One of the top, if not the top, reasons for product prioritization is to maintain clear focus on the items to be delivered.  Of the product backlog items in any given sprint, some are not immediate and may not add significant value to the final product, nor are they necessary for the other tasks that will lead to the product end-goal; prioritization is ideal for targeting and weeding out such backlog items.  Prioritization would push these items to another sprint or eliminate them altogether, leaving the most pressing and valuable backlog items to be attended to in the sprint. Another core reason for conducting prioritization which relates to maintaining focus on the ultimate product, is that the process assists in keeping on-track, in terms of the schedule.  By having a clear list of tasks to tackle — as achieved by the completion of a product prioritization session — the team will know exactly what to attend to, minimizing the risk of some members focusing on non-immediate tasks, thereby resulting in not having sufficient time to complete the vital tasks at the end of the sprint.

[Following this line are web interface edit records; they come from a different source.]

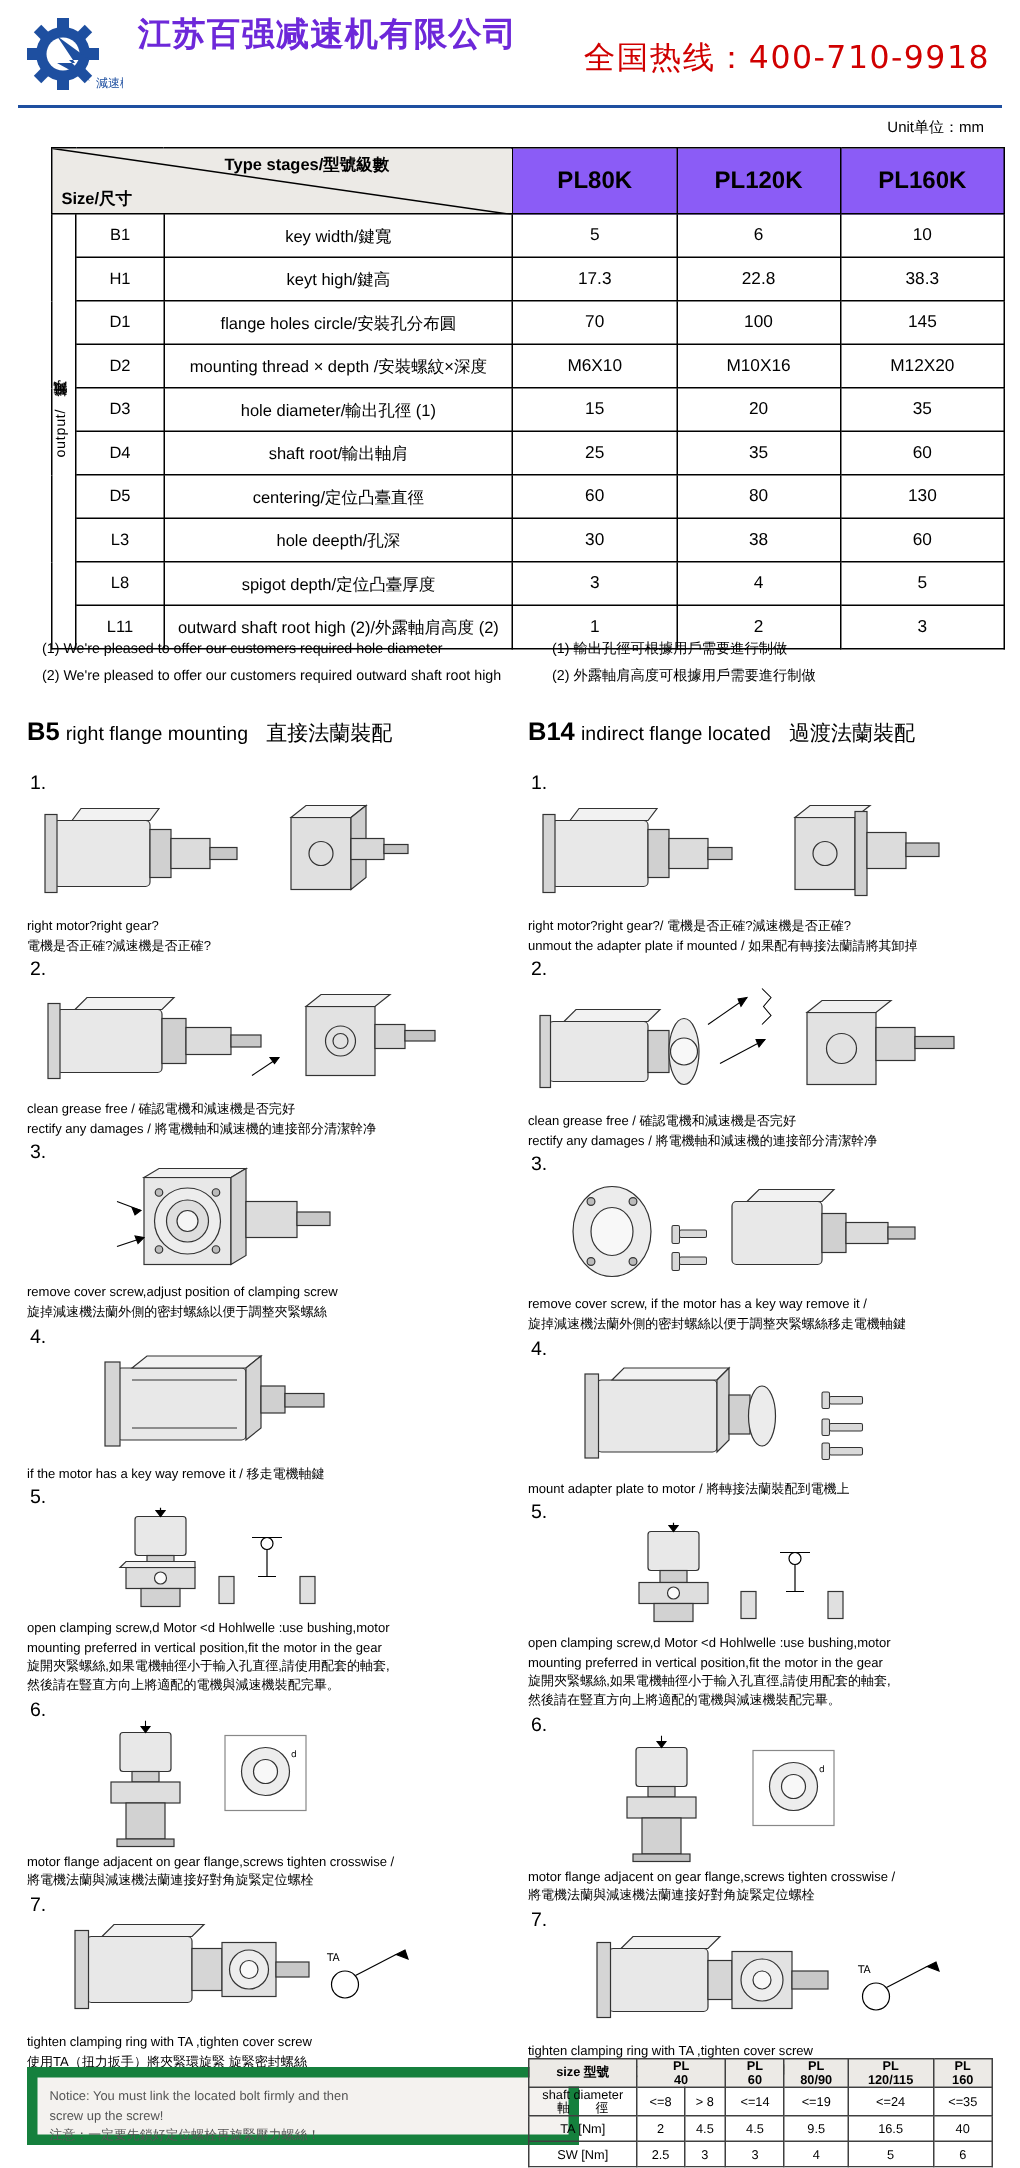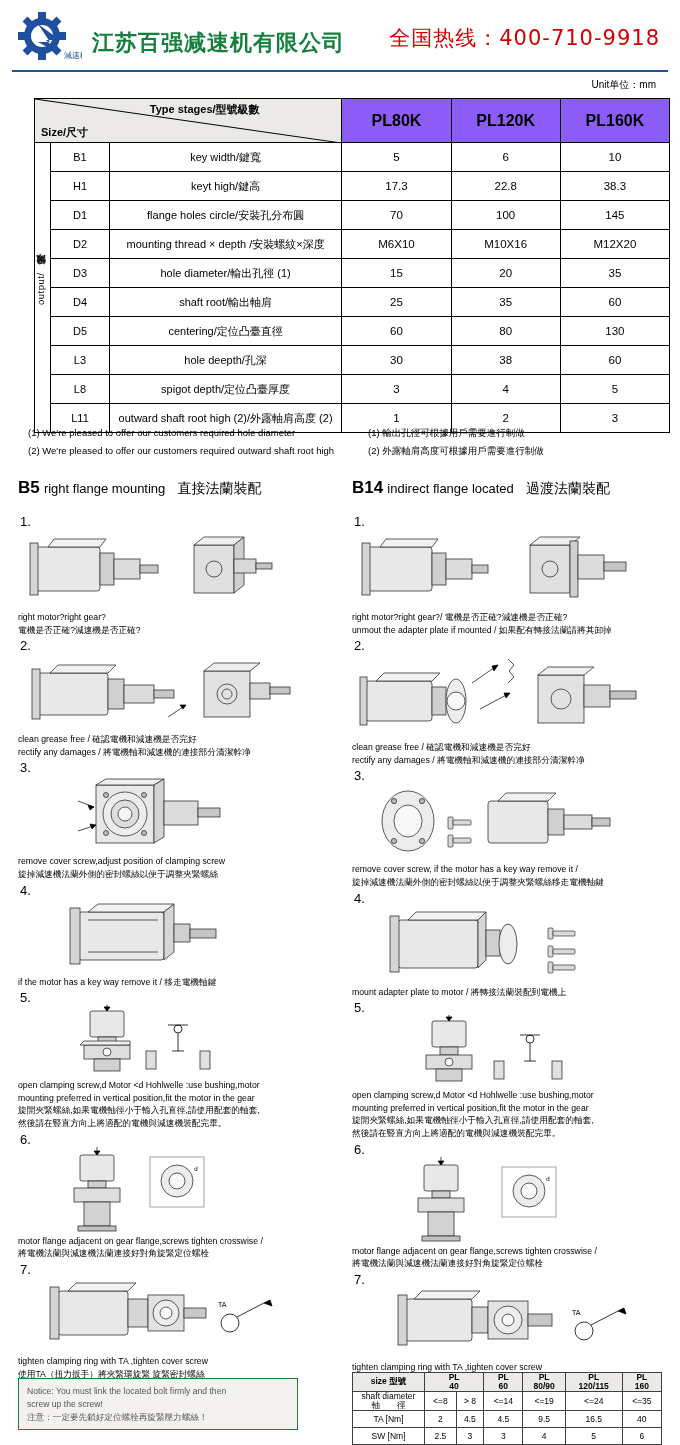--- a/index.html
+++ b/index.html
@@ -18,8 +18,8 @@
   .header { height:72px; position:relative; }
   .logo-wrap { position:absolute; left:16px; top:10px; width:66px; height:52px; }
   .company-name {
-    position:absolute; left:92px; top:28px;
-    font-size:22px; color:#15803d; font-weight:bold; letter-spacing:1px;
+    position:absolute; left:92px; top:8px;
+    font-size:22px; color:#6d28d9; font-weight:bold; letter-spacing:1px;
     font-family:"DejaVu Sans", sans-serif;
   }
   .hotline {

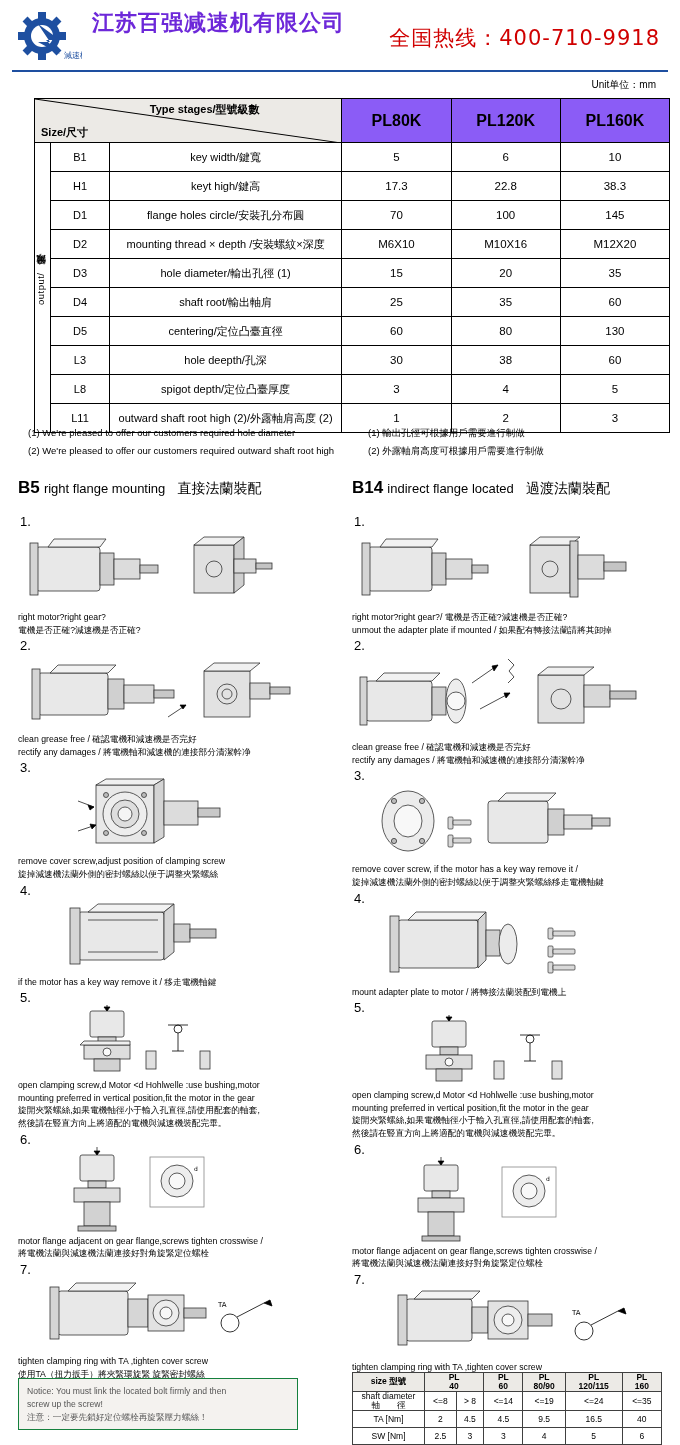--- a/index.html
+++ b/index.html
@@ -81,8 +81,8 @@
 
   
   .notice {
-    position:absolute; left:18px; top:1378px; width:280px; height:52px;
-    border:1px solid #15803d; background:#f4f2ef; padding:6px 8px;
+    position:absolute; left:18px; top:1378px; width:368px; height:52px;
+    border:7px solid #15803d; background:#f4f2ef; padding:6px 8px;
     font-size:8.6px; line-height:1.5; color:#555;
   }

Another reason for conducting product prioritization is that it helps to reduce the risk of not meeting the requirements necessitated by the product’s business stakeholders.  Without product prioritization, tasks that address product risks and difficult product components may not be analyzed, leading to less time for the team to address those risks.

How To Approach It

The significance of product prioritization makes it such that Product Owners seeking to optimize the results of their project cannot forego the process.  It should be noted that prioritization is not a one-time occurrence.  Each sprint should have its own product prioritization session.  New requirements and backlog tasks, which inevitably emerge with each new sprint, require a re-ranking of priorities.  Each prioritization session should be approached in the same manner.

In prioritizing product backlog items, customer satisfaction, business value, complexity, safety, and effort for implementation are aspects of each item that should be considered.  In general, when approaching the list of backlog tasks, the Product Owner and teams should consider which tasks will result in features that will generate the highest business stakeholder and customer satisfaction.  Backlog items that will allow customers to realize a high return on investment  should be at the top of the sprint’s list of tasks to complete.  In ranking the items, it is also important to consider each backlog item’s business value.  Does the item provide a long-term business benefit, or does it provide an immediate edge over the product’s competitors?  In either case, how the item ranks according to its business value depends on whether the product’s business stakeholders are aiming for long-term or more immediate results.  Product prioritization cannot be effective unless the Product Owner and teams also rank items according to how complex they will be to implement, how much effort must be invested in completing the item, and whether or not the backlog item relates to a product feature critical for the product’s function.

Once the backlog items have been analyzed from multiple angles, as discussed above, they can be ranked.  Teams can then self-organize in order to complete the tasks for that sprint.  Note that the prioritized list is not to be set in stone — it alters as new, relevant customer information is gleaned or business stakeholders’ requirements change.

The Results

It can be expected that product prioritization will lead to teams completing more of the pressing tasks and remaining on-track towards the product’s final goals.  Teams’ efforts and time will be spent valuably in each sprint, attending to the most urgent tasks — those that will ensure the most success for the product.